Strange Lizard Species Found in Restaurant

Posted by arihermawan4121 on Wednesday, November 10, 2010

Finding a unique species in the jungle may have been normal. But, what if the species was discovered in a restaurant?

Father and son pair who are both researchers reptiles, and Jesse Lee Grismer Grismer, successfully identified a new species of lizard found in a restaurant in Vietnam. Lizard is a female and able to reproduce asexually, aka can breed without mating.

Name of lizard species found were Leiolepis ngovantrii. Actually, this is not the first time lizard species had been encountered. "The people of Vietnam have been making daily food. The diner also has made it one of the dishes that are sold," said Lee, who became a reptile expert at La Sierra University in Riverside, California.

The research began when fellow Lee, Ngo Van Tri, the Vietnam Academy of Science and Technology, see the lizard species in the diner. He feels there are discrepancies in these lizards because they all have the same color. He then photographed and mengrimkan photo to Lee.
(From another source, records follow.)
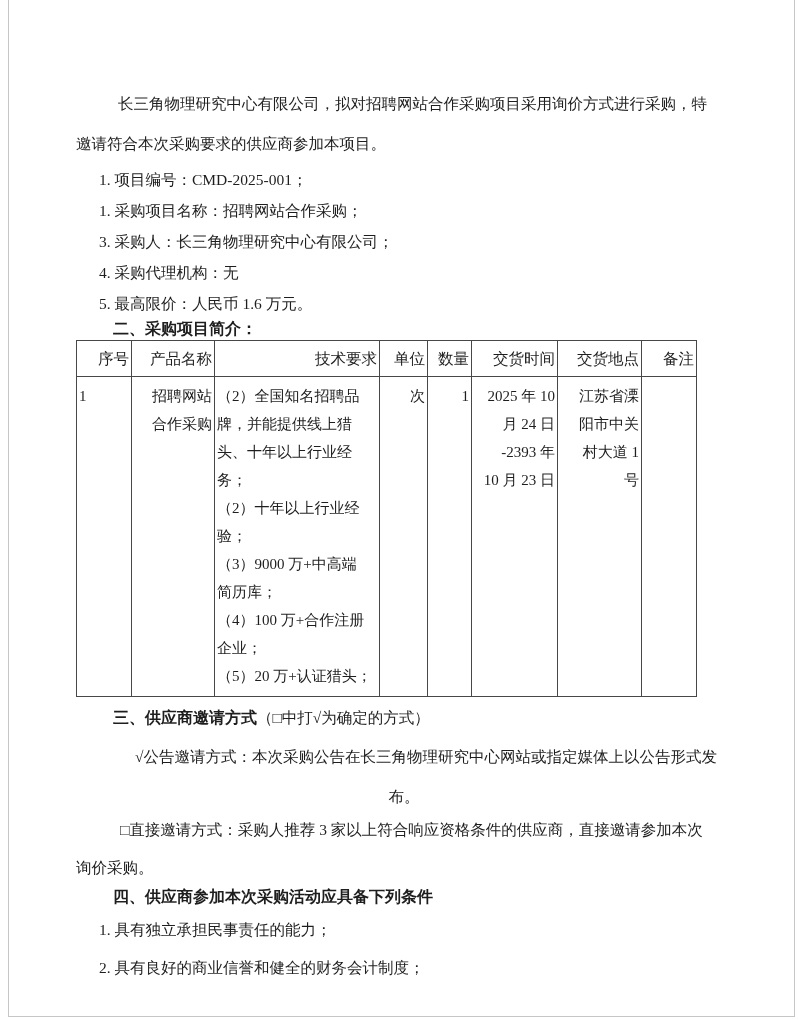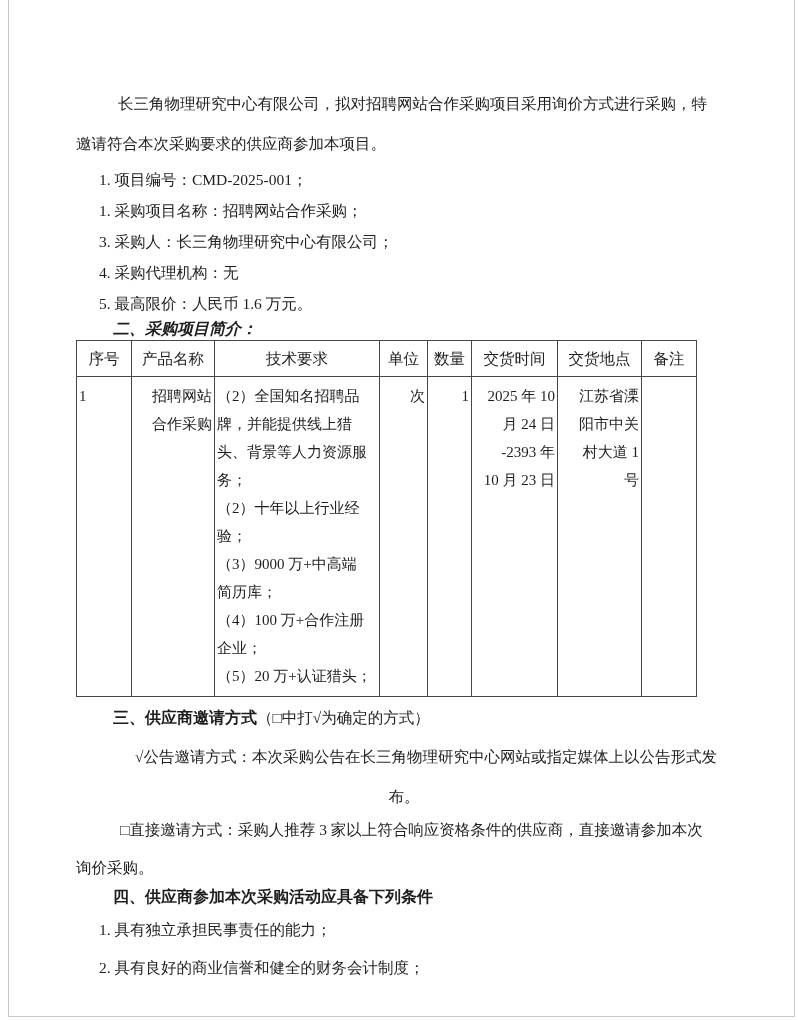"二、采购项目简介：" .h2 { font-style: italic -> none }
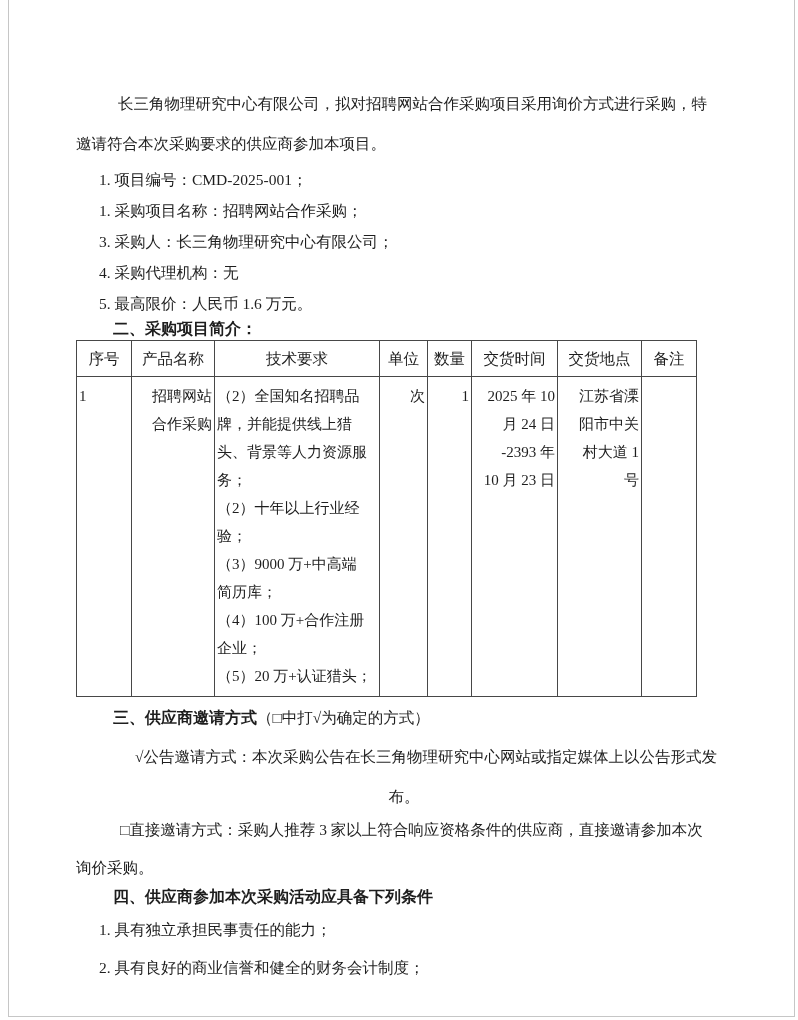"序号" table.ptable th { text-align: center -> right }
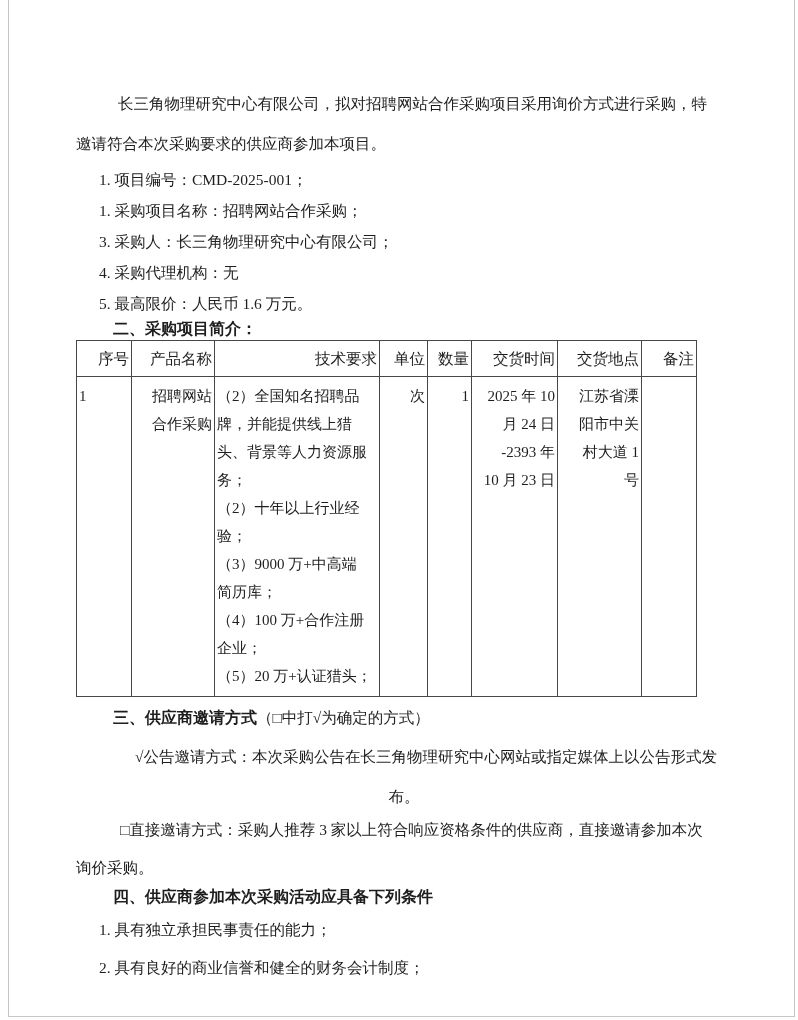"头、背景等人力资源服" div { text: 背景等人力资源服 -> 十年以上行业经 }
Lee then came to Ho Chi Min City with Jesse. Having had run out of stock when looking at a diner, a father and son eventually managed to collect more than 70 lizards. They identify it and finally found the fact that all species of lizards were female.

Lizard species that reproduce all of these female parthenogenesis. With the reproductive system, the lizard is able to release her eggs are already cooked and "merge" with another egg that she production. The combination of two egg cells that form a new individual.

Lee said he found the lizard may be a hybrid of the maternal and paternal lines from two different species are interdependent, a phenomenon common in the transition zone. "Thus, the species is in an area and other areas within a certain time to meet and reproduce to form a hybrid," said Lee.

Once the lizard mitochondrial DNA testing, Lee found that the maternal line was a species of lizard Leiolepis guttata. Meanwhile, line paternalnya unknown because of the difficulty to identify paternal lines with mitochondrial DNA. The results of this study published in the journal Zootaxa on 22 April 2010.